No. They were still crying out against Bennett’s betrayal by sitting with Ra’am in the coalition. I wonder about this – they say that nothing justifies bringing Ra’am into the coalition and I wonder if there is any justification for voting against Jewish legal rights in Judea-Samaria.
I have no idea what Bibi, Smotrich, and Ben Gvir thought would happen. I have the feeling that they were surprised by Bennett’s move. Perhaps I am wrong. I have no inside information. But could any of them predict that Bennett would blink first in the game of “chicken” they declared unilaterally? Knowing the character of the man, perhaps they could have guessed. But is it legitimate to guess when the stakes of the issue were so high?
Would Bibi, Smotrich, and Ben Gvir actually have voted against the Settlement Law? Against their own major voter base? Against themselves in the case of the latter two? To me that is inconceivable.

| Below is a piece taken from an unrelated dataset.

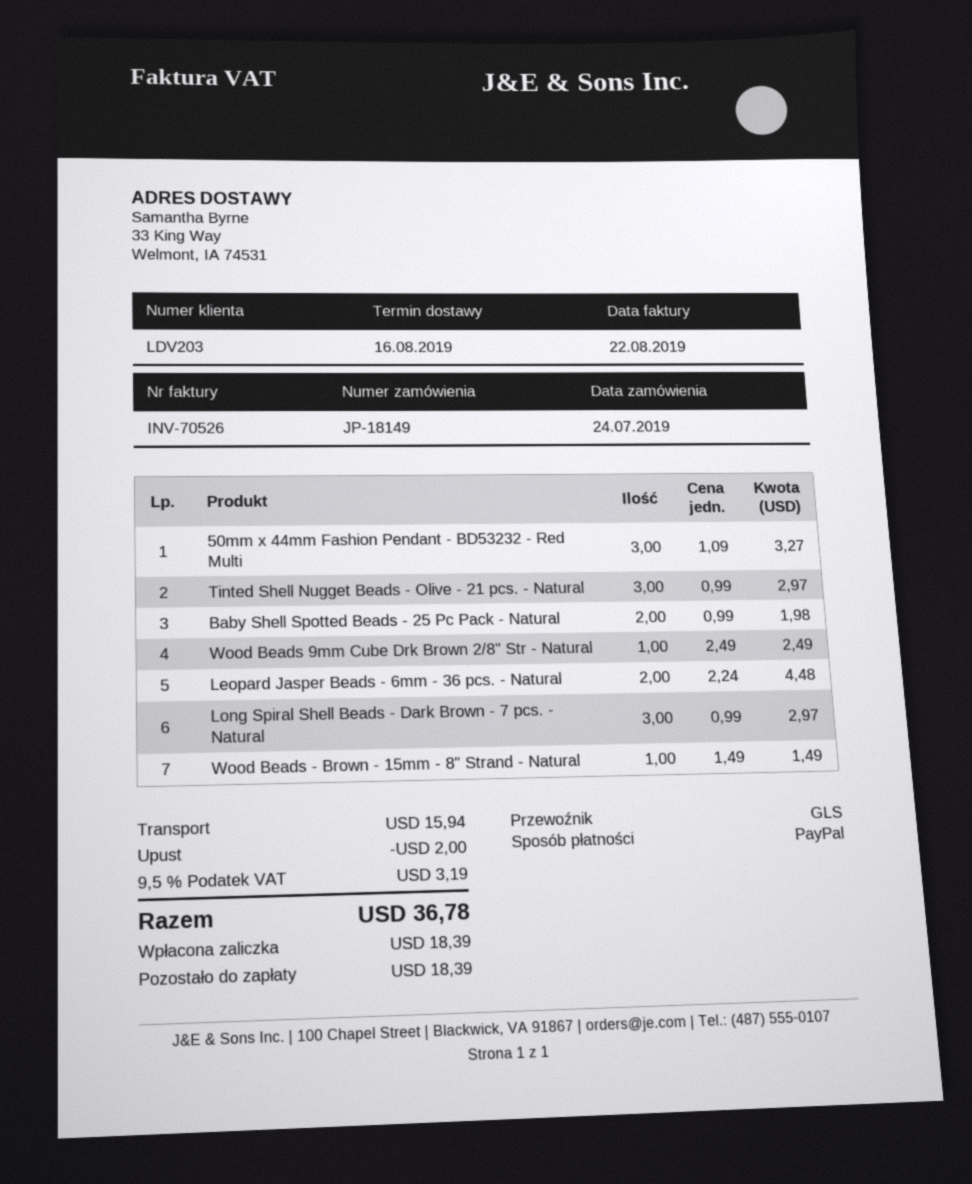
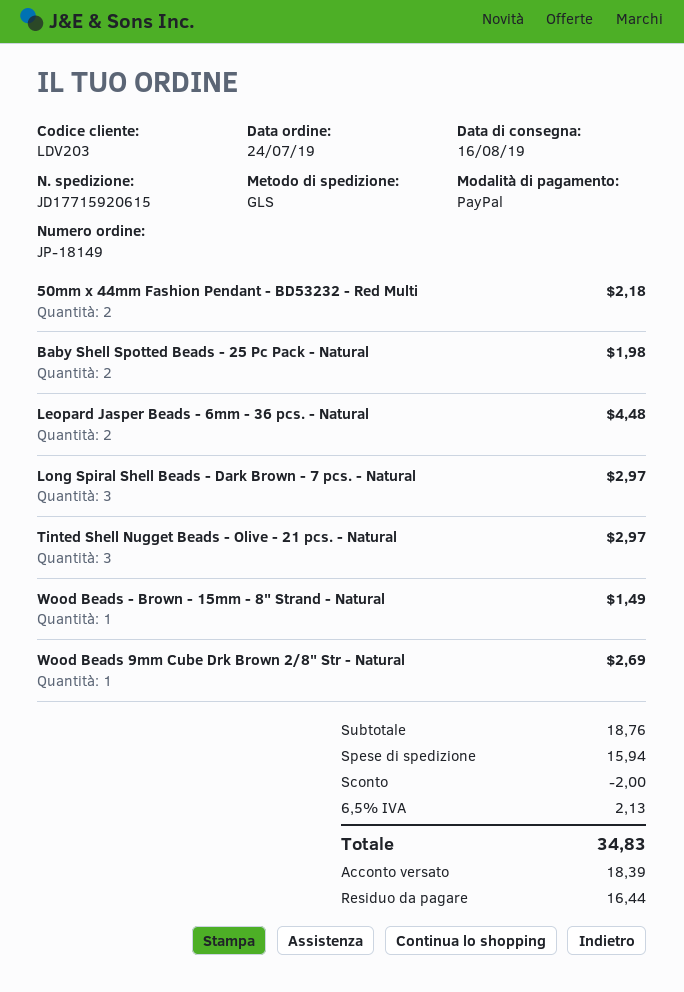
50mm x 44mm Fashion Pendant - BD53232 - Red Multi: 3 for 3.27 -> 2 for 2.18
Wood Beads 9mm Cube Drk Brown 2/8" Str - Natural: 1 for 2.49 -> 1 for 2.69
tax: 9.5% = 3.19 -> 6.5% = 2.13
total: 36.78 -> 34.83
balance: 18.39 -> 16.44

But Bennett had worked with them. He knew them. And he apparently concluded that they were willing to go through with it in order to pull the government down and bring the fifth election that he had managed to prevent by helping establish this remarkable troublesome coalition.
And so, Bennett blinked first.
He decided that believing/hoping that they might, in the final moment, vote for the Settlement Law was a risk he was not willing to take. The cost, were they to vote against the law again, was a cost he was not willing to have the residents of Judea-Samaria pay. He just could not take the chance.
So he blinked.
And, with the opposition unable to set up an alternative government with Bibi at the head as they attempted to do, new elections had to be called.
And those who were the potential sacrificial pawns in the opposition’s political game cheered. I accept that they are happy the coalition fell, but perhaps they could at least admit that the political game of “chicken” was wrong/dangerous/even more underhanded than politics usually is.